(DATA RECORDS)

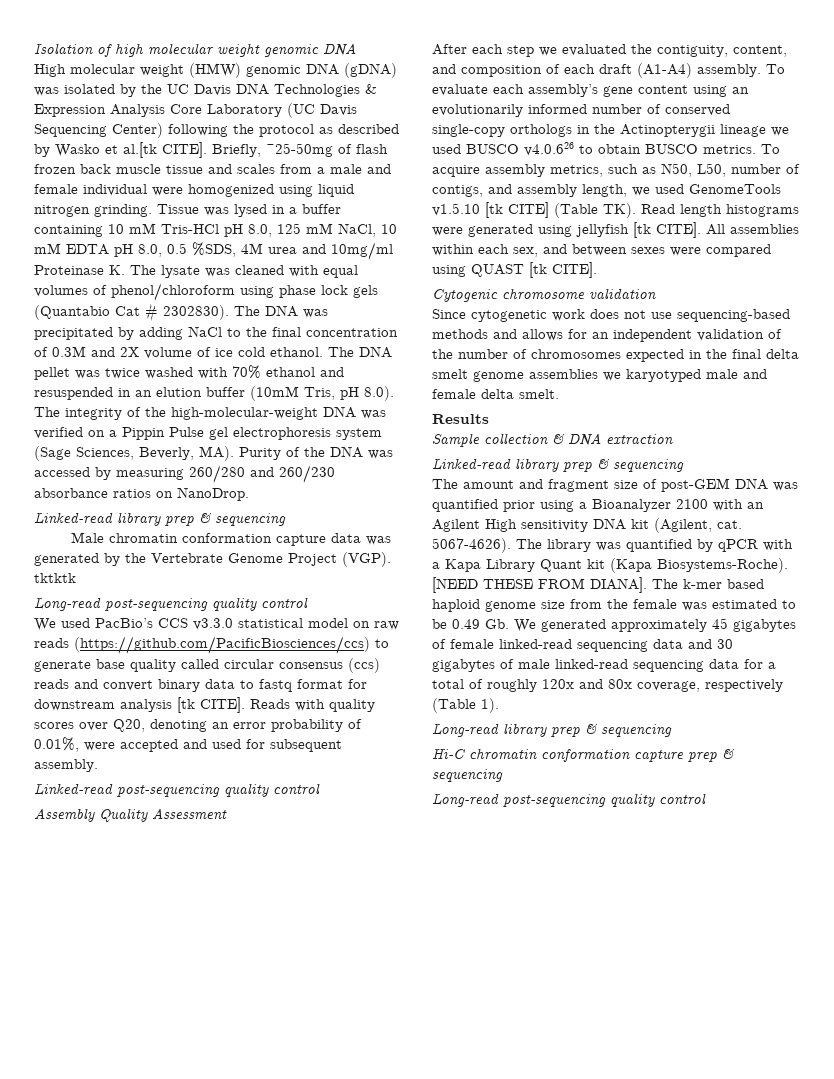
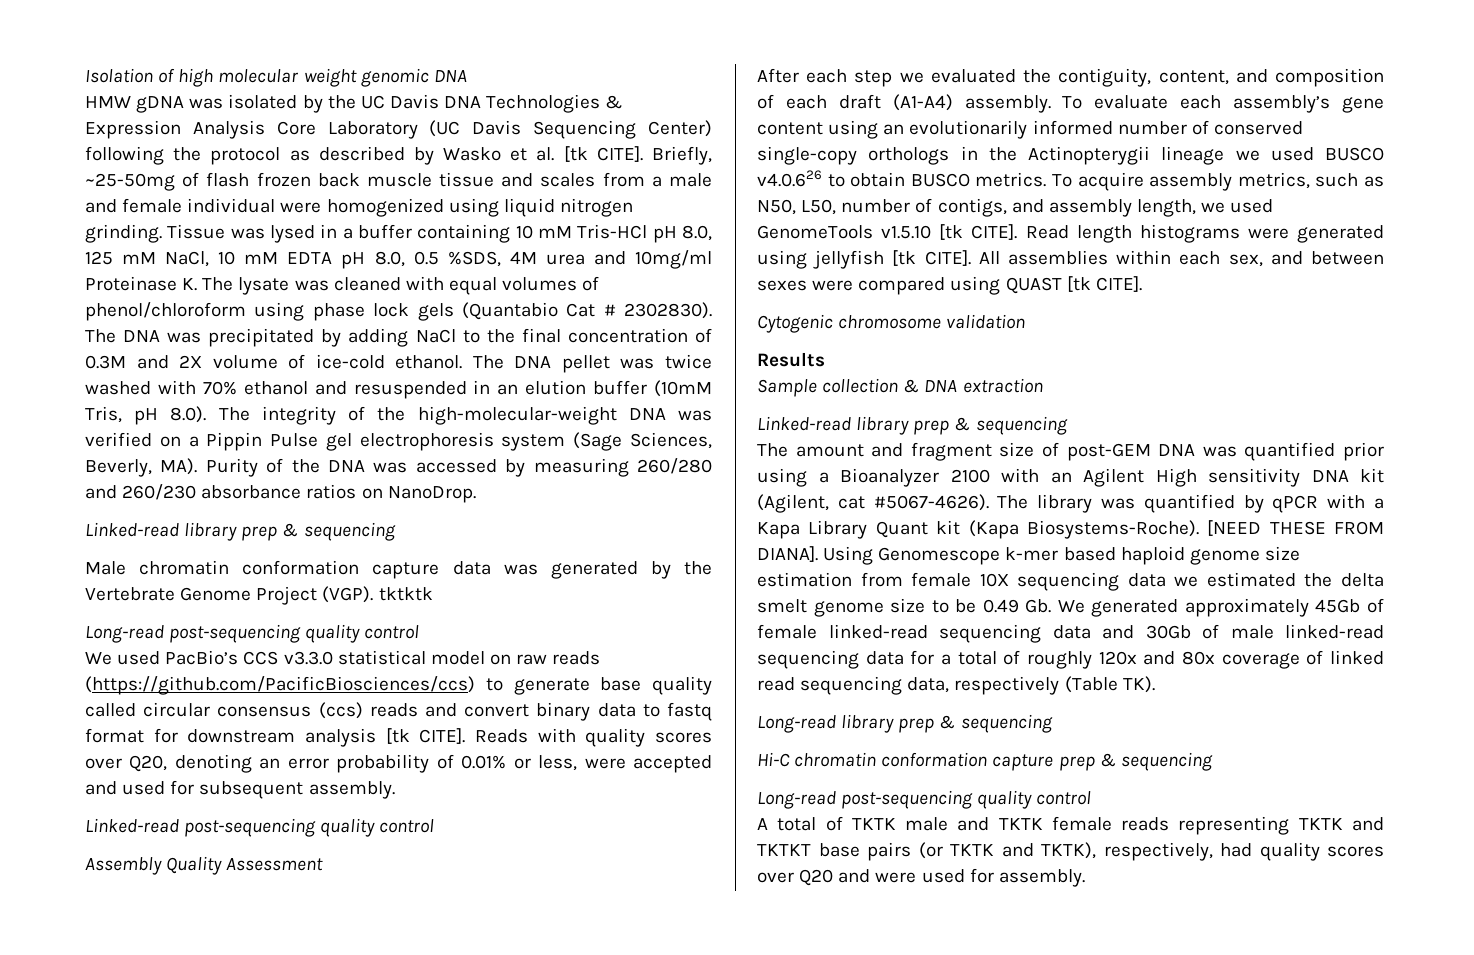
- High molecular weight (HMW) genomic DNA (gDNA) was isolated by the UC Davis DNA Technologies & Expression Analysis Core Laboratory (UC Davis Sequencing Center) following the protocol as described by Wasko et al.[tk CITE].
+ HMW gDNA was isolated by the UC Davis DNA Technologies & Expression Analysis Core Laboratory (UC Davis Sequencing Center) following the protocol as described by Wasko et al. [tk CITE].
- The DNA was precipitated by adding NaCl to the final concentration of 0.3M and 2X volume of ice cold ethanol.
+ The DNA was precipitated by adding NaCl to the final concentration of 0.3M and 2X volume of ice-cold ethanol.
- Reads with quality scores over Q20, denoting an error probability of 0.01%, were accepted and used for subsequent assembly.
+ Reads with quality scores over Q20, denoting an error probability of 0.01% or less, were accepted and used for subsequent assembly.
- To acquire assembly metrics, such as N50, L50, number of contigs, and assembly length, we used GenomeTools v1.5.10 [tk CITE] (Table TK). Read length histograms were generated using jellyfish [tk CITE].
+ To acquire assembly metrics, such as N50, L50, number of contigs, and assembly length, we used GenomeTools v1.5.10 [tk CITE]. Read length histograms were generated using jellyfish [tk CITE].
- Since cytogenetic work does not use sequencing-based methods and allows for an independent validation of the number of chromosomes expected in the final delta smelt genome assemblies we karyotyped male and female delta smelt.
- The amount and fragment size of post-GEM DNA was quantified prior using a Bioanalyzer 2100 with an Agilent High sensitivity DNA kit (Agilent, cat. 5067-4626).
+ The amount and fragment size of post-GEM DNA was quantified prior using a Bioanalyzer 2100 with an Agilent High sensitivity DNA kit (Agilent, cat #5067-4626).
- The k-mer based haploid genome size from the female was estimated to be 0.49 Gb. We generated approximately 45 gigabytes of female linked-read sequencing data and 30 gigabytes of male linked-read sequencing data for a total of roughly 120x and 80x coverage, respectively (Table 1).
+ Using Genomescope k-mer based haploid genome size estimation from female 10X sequencing data we estimated the delta smelt genome size to be 0.49 Gb. We generated approximately 45Gb of female linked-read sequencing data and 30Gb of male linked-read sequencing data for a total of roughly 120x and 80x coverage of linked read sequencing data, respectively (Table TK).
+ A total of TKTK male and TKTK female reads representing TKTK and TKTKT base pairs (or TKTK and TKTK), respectively, had quality scores over Q20 and were used for assembly.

(End DATA RECORDS)

Go through the entries above and report how many lines hold the word "cold". Nothing but the number is needed.

2